Additionally, any function that is annotated with @runloop.function can declare a parameter of type runloop.SystemCoordinator which will automatically give your function access to the full suite of Runloop tools. This includes the ability to create devboxes that can be used as isolated environments to run arbitrary code in.
import runloop

# Lambda functions can take in arbitrary inputs and return arbitrary outputs.
# They will automatically run in a container with all the dependencies needed.
@runloop.function
def example_agent(name: str, system_coordinator: runloop.SystemCoordinator) -> str:
    # We create a devbox that is tied to the run of this agent. It will be automatically shutdown when the agent is done.
    devbox = system_coordinator.create_devbox()

    # We can use shell tools and file tools to interact with the devbox including running arbitrary commands and writing and reading files.
    # You can use the devbox to run arbitrary code generated by your AI agent in a secure and isolated environment.
    exec_result = devbox.shell_tools.exec("echo 'executed hello from devbox'")

    return f"Devbox ID: {devbox.id}\nExec Result: {exec_result}. User: {name}"

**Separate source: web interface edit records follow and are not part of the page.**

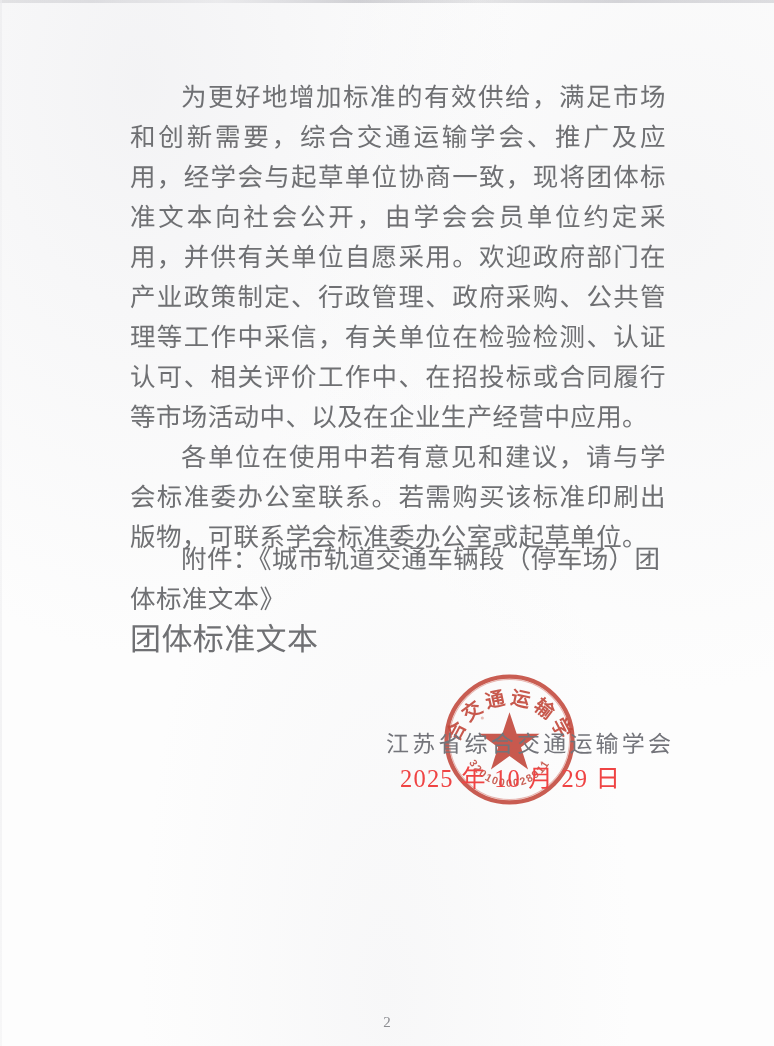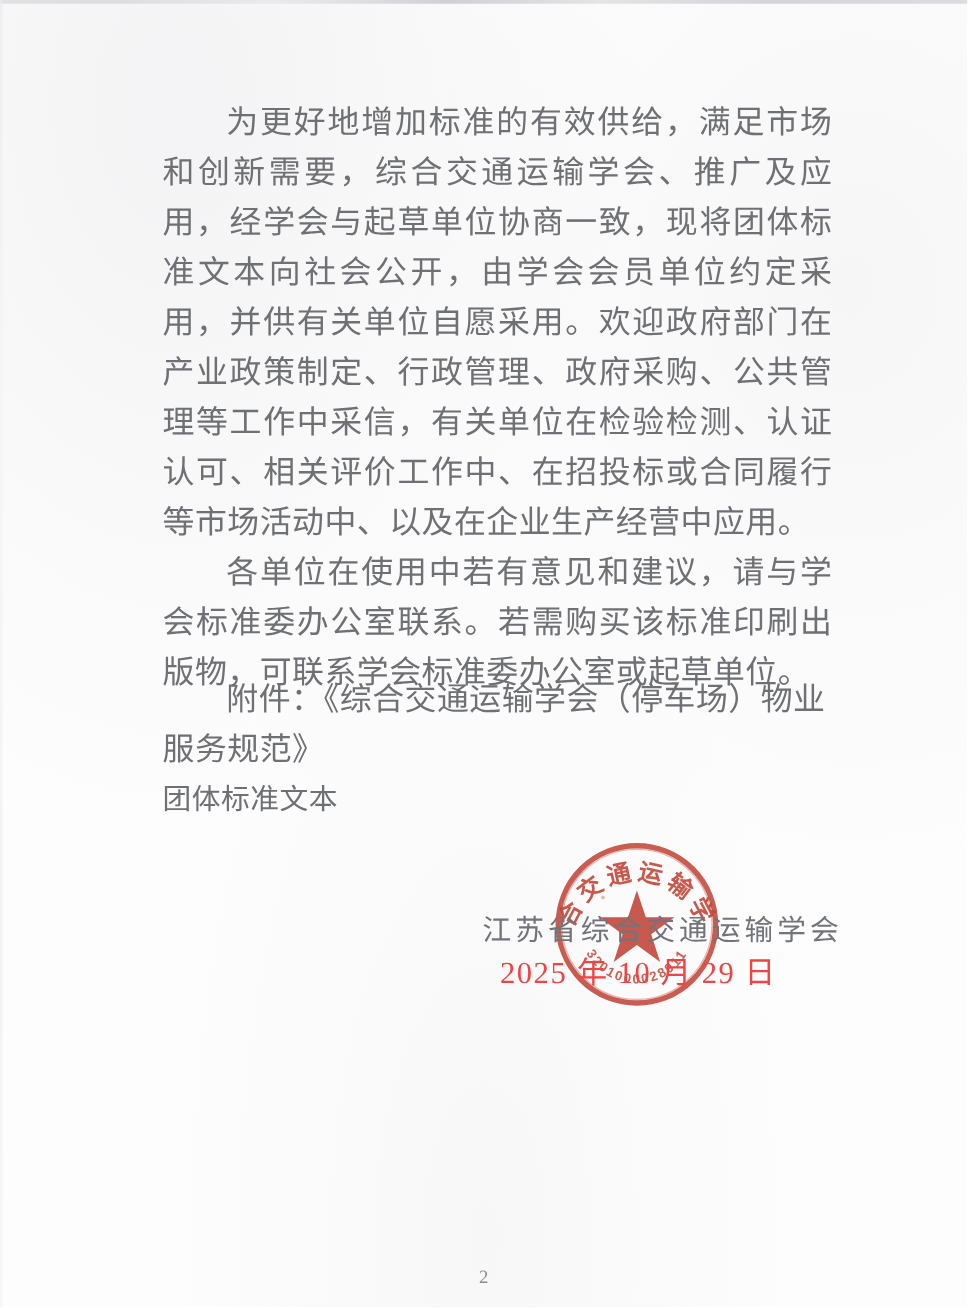--- a/index.html
+++ b/index.html
@@ -77,21 +77,21 @@
     width: 540px;
   }
   .attach-line {
     font-size: 25.5px;
     line-height: 40px;
     color: #6f7073;
     letter-spacing: .4px;
     text-indent: 2em;
   }
   .attach-cont {
-    font-size: 23px;
+    font-size: 31px;
     line-height: 40px;
     color: #6f7073;
     letter-spacing: .4px;
     text-indent: 0;
   }
 
   
   .sign-block {
     position: absolute;
     left: 386px;
@@ -149,21 +149,21 @@
   <div class="scan-edge-top"></div>
   <div class="scan-edge-left"></div>
   <div class="paper-tint"></div>
 
   <div class="body-area">
     <p class="para">为更好地增加标准的有效供给，满足市场和创新需要，综合交通运输学会、推广及应用，经学会与起草单位协商一致，现将团体标准文本向社会公开，由学会会员单位约定采用，并供有关单位自愿采用。欢迎政府部门在产业政策制定、行政管理、政府采购、公共管理等工作中采信，有关单位在检验检测、认证认可、相关评价工作中、在招投标或合同履行等市场活动中、以及在企业生产经营中应用。</p>
     <p class="para">各单位在使用中若有意见和建议，请与学会标准委办公室联系。若需购买该标准印刷出版物，可联系学会标准委办公室或起草单位。</p>
   </div>
 
   <div class="attach-block">
-    <div class="attach-line">附件：《综合交通运输学会（停车场）物业服务规范》</div>
+    <div class="attach-line">附件：《城市轨道交通车辆段（停车场）团体标准文本》</div>
     <div class="attach-cont">团体标准文本</div>
   </div>
 
   <div class="seal">
     <svg viewBox="0 0 200 200" xmlns="http://www.w3.org/2000/svg">
       <defs>
         <path id="arcTop" d="M 28,108 A 74,74 0 0 1 172,108" fill="none"></path>
         <path id="arcBottom" d="M 38,118 A 64,64 0 0 0 162,118" fill="none"></path>
       </defs>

Telling Runloop where to find your agent code

Now that we have the agent code written, we need to tell Runloop where to find it so it can be automatically deployed. All python agent repositories need to contain two files:
  1. a requirements.txt file to declare dependencies for your agent
  2. a runloop.toml file to declare the path to your agent code
For example, if your agent code is in a file called bot.py inside afolder called agent at the root of your repository, your runloop.toml file should look like this:
[module]
path = "./agent"
name = "bot"

Deploying you first long running Agent

Now that we have written our agent code and indicated where in our repository to find our agent code, let’s deploy it onto Runloop’s serverless platform.

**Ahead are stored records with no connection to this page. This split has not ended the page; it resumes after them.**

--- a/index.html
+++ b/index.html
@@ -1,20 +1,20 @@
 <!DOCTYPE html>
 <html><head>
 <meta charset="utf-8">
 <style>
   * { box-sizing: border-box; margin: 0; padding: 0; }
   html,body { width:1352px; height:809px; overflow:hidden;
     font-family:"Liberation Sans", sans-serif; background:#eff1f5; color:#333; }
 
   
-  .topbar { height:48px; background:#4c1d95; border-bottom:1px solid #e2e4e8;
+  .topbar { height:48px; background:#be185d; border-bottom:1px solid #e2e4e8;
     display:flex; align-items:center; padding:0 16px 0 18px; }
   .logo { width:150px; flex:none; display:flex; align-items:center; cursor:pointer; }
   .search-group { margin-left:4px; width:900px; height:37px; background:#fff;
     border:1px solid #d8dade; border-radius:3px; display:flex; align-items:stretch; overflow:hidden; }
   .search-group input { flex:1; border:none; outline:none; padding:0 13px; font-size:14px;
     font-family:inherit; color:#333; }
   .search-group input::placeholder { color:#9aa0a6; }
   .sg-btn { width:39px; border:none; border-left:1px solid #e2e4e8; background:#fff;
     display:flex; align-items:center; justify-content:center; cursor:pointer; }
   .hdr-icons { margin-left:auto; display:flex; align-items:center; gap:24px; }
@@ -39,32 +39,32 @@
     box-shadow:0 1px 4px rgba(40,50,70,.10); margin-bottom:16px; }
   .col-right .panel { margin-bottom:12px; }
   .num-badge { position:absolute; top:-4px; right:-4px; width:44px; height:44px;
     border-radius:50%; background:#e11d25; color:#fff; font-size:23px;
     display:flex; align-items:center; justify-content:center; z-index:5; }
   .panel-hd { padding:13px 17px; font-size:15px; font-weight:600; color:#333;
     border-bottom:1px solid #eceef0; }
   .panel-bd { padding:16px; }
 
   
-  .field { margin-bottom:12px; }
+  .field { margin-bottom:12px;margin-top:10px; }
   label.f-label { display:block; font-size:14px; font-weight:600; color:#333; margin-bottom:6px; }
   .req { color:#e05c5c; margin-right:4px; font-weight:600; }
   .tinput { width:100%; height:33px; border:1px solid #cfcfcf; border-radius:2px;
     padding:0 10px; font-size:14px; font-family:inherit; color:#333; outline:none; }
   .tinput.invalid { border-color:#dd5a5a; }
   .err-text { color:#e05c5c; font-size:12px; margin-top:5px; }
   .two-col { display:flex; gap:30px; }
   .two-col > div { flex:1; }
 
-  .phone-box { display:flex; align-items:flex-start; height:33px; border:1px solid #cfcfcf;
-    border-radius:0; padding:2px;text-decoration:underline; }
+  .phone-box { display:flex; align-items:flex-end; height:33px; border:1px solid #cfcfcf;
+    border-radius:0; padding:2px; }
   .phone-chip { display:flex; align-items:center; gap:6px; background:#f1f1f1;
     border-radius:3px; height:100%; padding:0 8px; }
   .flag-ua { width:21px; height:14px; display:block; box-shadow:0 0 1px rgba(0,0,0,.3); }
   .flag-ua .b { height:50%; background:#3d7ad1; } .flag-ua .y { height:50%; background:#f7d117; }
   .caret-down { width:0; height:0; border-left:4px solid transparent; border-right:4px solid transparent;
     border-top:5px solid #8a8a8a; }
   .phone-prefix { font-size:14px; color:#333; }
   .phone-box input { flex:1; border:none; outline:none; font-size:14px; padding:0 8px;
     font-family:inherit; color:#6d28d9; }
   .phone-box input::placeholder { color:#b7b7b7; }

Install the Runloop Github Application

Install the Runloop Github Application and give it access to your repository. Make sure to give access to the repository with your agent code. https://github.com/apps/runloopai/installations/new After installing the app you should be redirected the Runloop dashboard. You can go to the deployments page and see your agent deploying successfully. If there are any errors, you can click the details button for that deployment to see the logs of the failed deployment and fix any issues.

Invoking your agent

Creating an API key

Now that your agent is deployed, you can create an API key to invoke it. Go to the API keys page and create a new API key. Then set the RUNLOOP_API_KEY environment variable to your new API key.
export RUNLOOP_API_KEY=<YOUR_API_KEY>

Invoking your agent

With your agent now deployed, you can now invoke it via HTTP request. The agent is addressed by the name of the repository and the name of the agent function.
curl -X POST https://api.runloop.ai/v1/functions/example_python_agent/example_agent/invoke_sync -H "Authorization: Bearer $RUNLOOP_API_KEY" -H "Content-Type: application/json" --data '{"request": {"name": "Bob"}}'

Long Running Lambda Invocations

Querying the status and results of agent runs

Alternatively, if you expect your agent to take a long time to run, you can also invoke your agent functions asynchronously and query the current state of the agent via the Runloop API.
curl -X POST https://api.runloop.ai/v1/functions/example_python_agent/example_agent/invoke_async -H "Authorization: Bearer $RUNLOOP_API_KEY" -H "Content-Type: application/json" --data '{"request": {"name": "Bob"}}'
Now you can query the current state of that invocation using the invocation ID returned from the previous call:
curl -G https://api.runloop.ai/v1/functions/invocations/<YOUR_INVOCATION_ID> -H "Authorization: Bearer $RUNLOOP_API_KEY"

Debugging your agent

Any agent run is automatically logged to the Runloop dashboard. The request and response of the agent run are recorded along with any agent logs and can be observed directly in the dashboard. You can checkout the logs for the agent invocation in the dashboard!